This week, the eyes of the health community will be on Washington, DC, as the United States hosts the International AIDS Conference for the first time in 22 years. While the conference convenes every two years, it has not been on US soil since 1990, due to a travel ban on HIV-positive individuals into the country, instituted in the late 1980s. Congress overturned the 21-year old ban in 2008 with new legislation, which President Obama then signed into law in 2009. Almost immediately, planning for the next AIDS Conference in Washington began. The meeting this week expects to draw close to 25,000 attendees from around the world, and not just from the AIDS community – Bill Gates, President Clinton, and Nancy Pelosi are among keynote speakers, while pre-conference events, such as one hosted by the American Foundation for AIDS Research (AmFAR) will feature actors Sean Penn and Sharon Stone.
Despite the disease wreaking havoc for over 30 years now, it was not until early this century that the global fight against HIV/AIDS really began – meaning a coordinated effort by developed nations to help those in crisis – mostly in Africa and Asia. In 2010, an estimated 34-million people were HIV positive. There is little doubt that Sub-Saharan Africa has borne the brunt of this disease. Of those living with HIV/AIDS, more than 60 percent are in this region and it accounts for 75 percent of AIDS deaths.1
The 2002 establishment of the Global Fund to Fight AIDS, TB, and Malaria was the first step and resulted in a new type of development giving. It was a public-private partnership and financing institution where donors (governments, foundations, etc.) could feed resources into an organization that then was charged with working with governments and civil society to spend money in an accountable and coordinated way. While it has not been without controversy, during the past 10 years it has been a huge force in the battle against these diseases.
From the beginning, the US was the Global Fund’s largest donor. Then, in 2003, the global health community was taken completely by surprise with the creation of the President’s Emergency Program for AIDS Relief, also known as PEPFAR. First announced in President Bush’s State of the Union address that year, the program promised $15 billion over five years to address the AIDS crisis. Since then, it has spent much more. In just a few years, spending on the prevention, care, and treatment of HIV/AIDS went from millions to billions of dollars. PEPFAR changed the health landscape with an inflow of resources and a commitment to work with countries to develop specific plans to prevent and treat HIV/AIDS in their nations. The Office of Global AIDS Coordination (OGAC) is housed in the State Department, and led by a Global AIDS Coordinator (currently Ambassador Eric Goosby).

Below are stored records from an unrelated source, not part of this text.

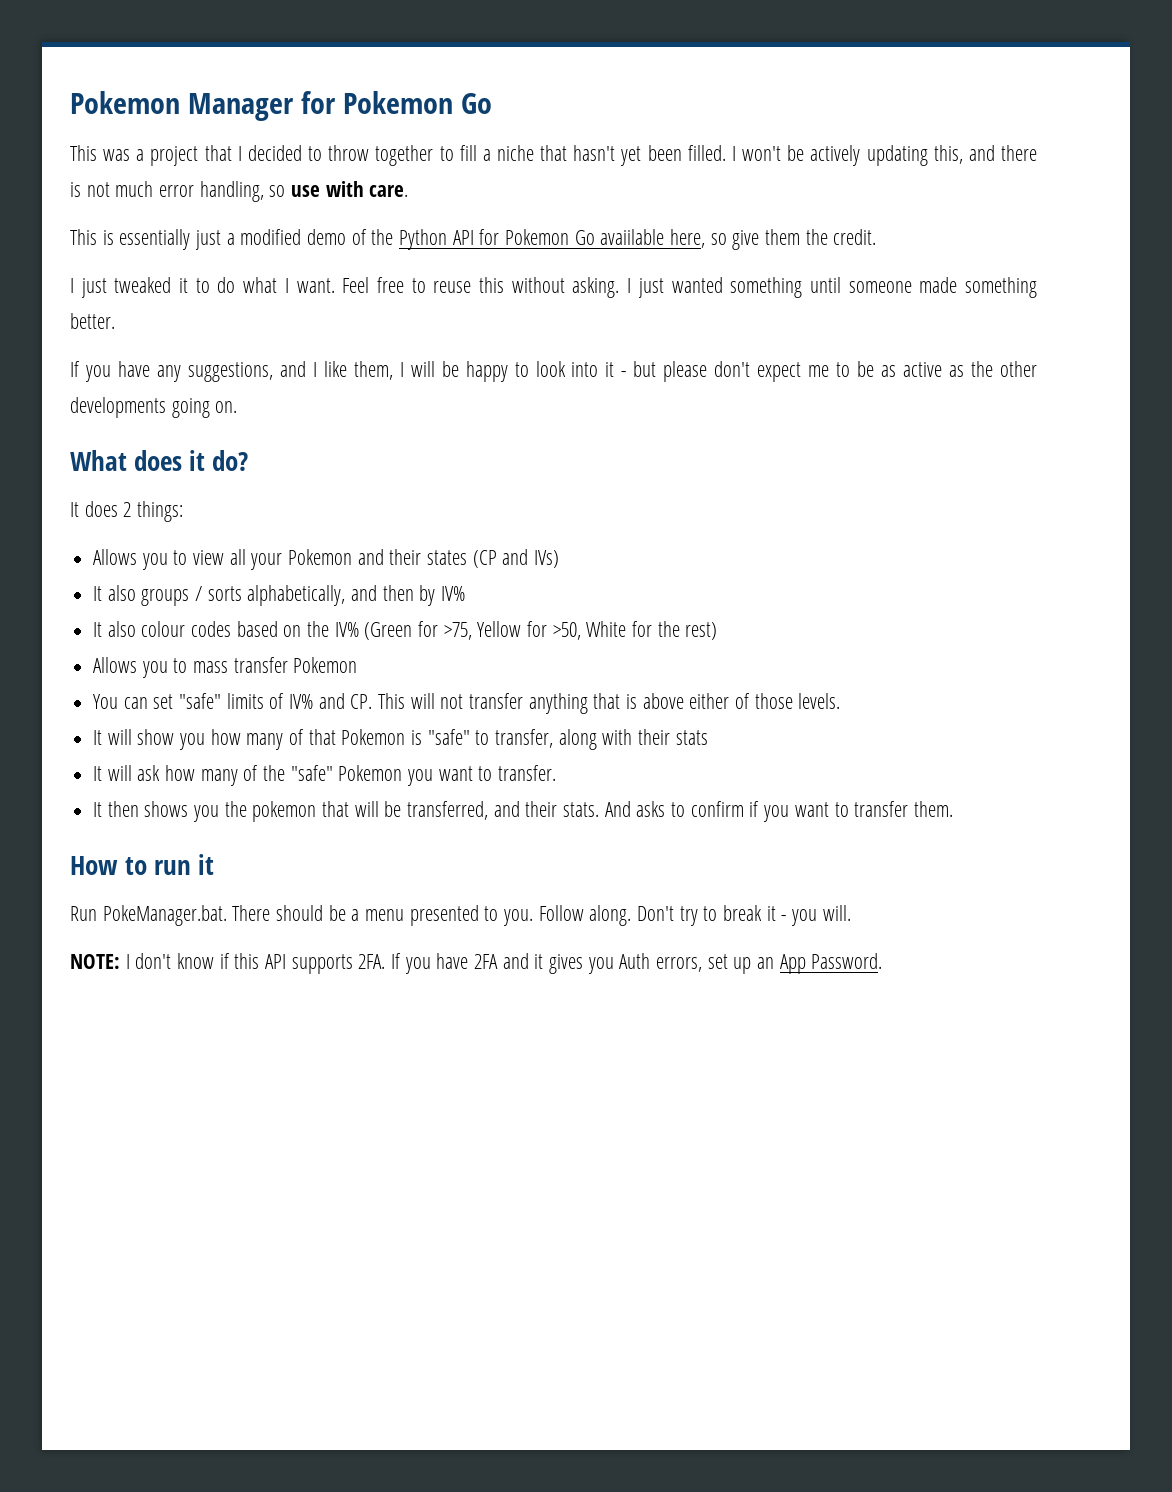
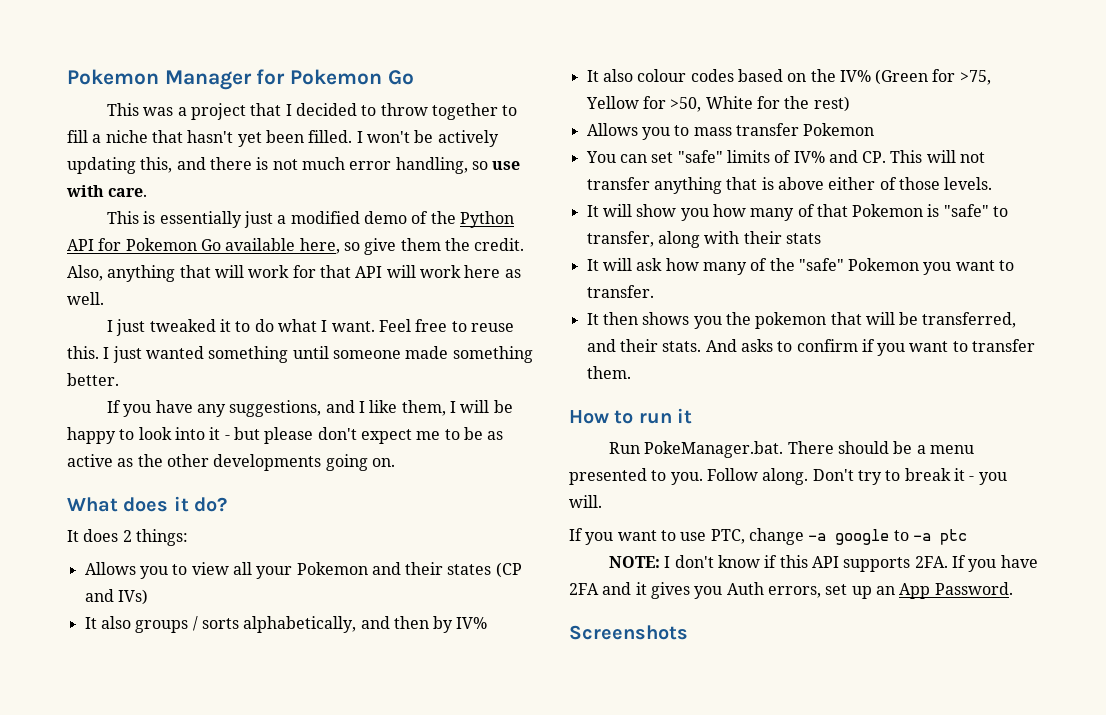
- This is essentially just a modified demo of the Python API for Pokemon Go avaiilable here, so give them the credit.
+ This is essentially just a modified demo of the Python API for Pokemon Go available here, so give them the credit. Also, anything that will work for that API will work here as well.
- Feel free to reuse this without asking.
+ Feel free to reuse this.
+ If you want to use PTC, change -a google to -a ptc
+ Screenshots

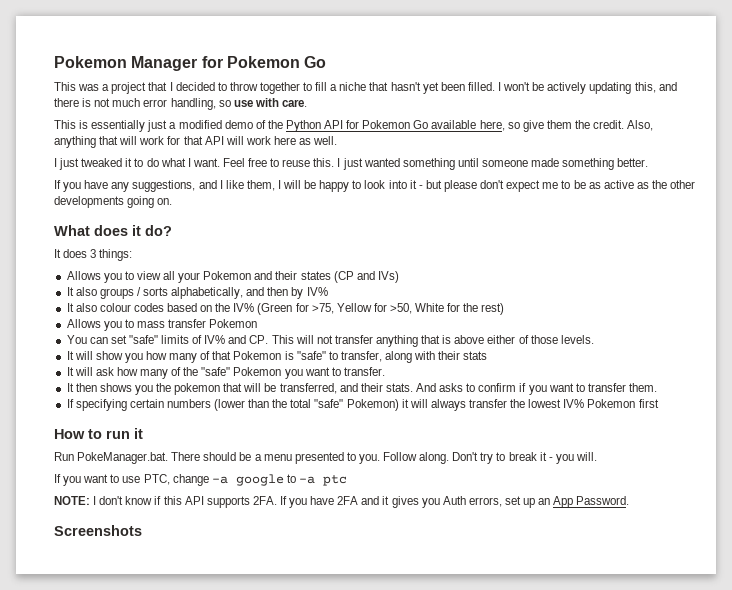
- It does 2 things:
+ It does 3 things:
+ If specifying certain numbers (lower than the total "safe" Pokemon) it will always transfer the lowest IV% Pokemon first

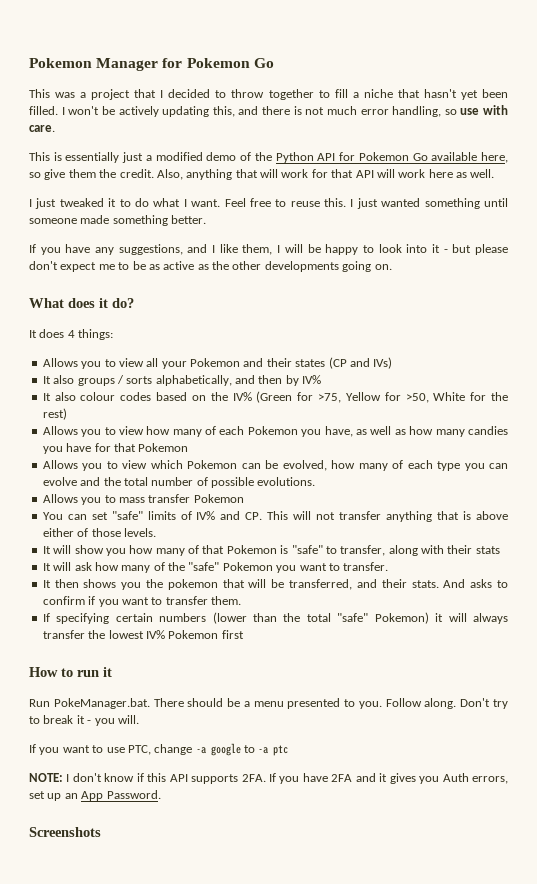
- It does 3 things:
+ It does 4 things:
+ Allows you to view how many of each Pokemon you have, as well as how many candies you have for that Pokemon
+ Allows you to view which Pokemon can be evolved, how many of each type you can evolve and the total number of possible evolutions.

The Global Fund and PEPFAR have been game changers – and at this year’s conference, there is certainly a lot to celebrate, as denoted by the meeting theme “Turning the Tide Together.” In the past decade, deaths have been decreasing and new infections are down. Providing treatment to pregnant mothers means fewer babies are being born into an HIV-infected life. According to the WHO, 8-million people living with HIV in 2011 were receiving antiretroviral therapy in low- and middle-income countries. PEPFAR money has not only been utilized to provide life-saving drugs or safe-sex education, but also helped build (or rebuild) entire health systems – from labs that can accurately diagnose HIV (and other diseases) to trained epidemiologists that can spot outbreaks.
While the last decade has led to great strides in the fight, there is still much to do. Despite the encouraging statistic of 8-million people receiving treatment, according to WHO, there are still millions of others waiting for access. Many of these are vulnerable populations without institutional frameworks and programs to support them, and notable among those with limited access are persons with disabilities. According to a UNAIDS report, the “relationship between HIV and disability has not received due attention, although persons with disabilities are found among all key populations at higher risk of exposure to HIV.”2 At this year’s conference, for the first time, there will be a session on how to integrate the disability and HIV rights movements to support each other. Also being launched this week by a disability rights organization, One Billion Strong, is a report entitled: HIV/AIDS, Disability and Discrimination: A Thematic Guide on Inclusive Law, Policy, and Programming, whose aim is to support efforts to make HIV response inclusive and accessible to persons with disabilities. Stimson is proud to be hosting a reception on the release of this guide and to move the discussion forward on how HIV response can be improved. This past December on World AIDS Day, President Obama spoke hopefully about a future AIDS-free generation. While we can all hope for this day, it will certainly continue to take a lot of resources and support, especially for those most vulnerable to the disease. Finding the resources to continue the progress in saving lives and advancing knowledge is the greatest challenge of all.
1 World Health Organization, Regional Office for Africa. “Overview: Acquired Immune Deficiency Syndrome.”
2 UNAIDS, World Health Organization and Office of the High Commissioner for Human Rights, Policy Brief: Disability and HIV, April 2009.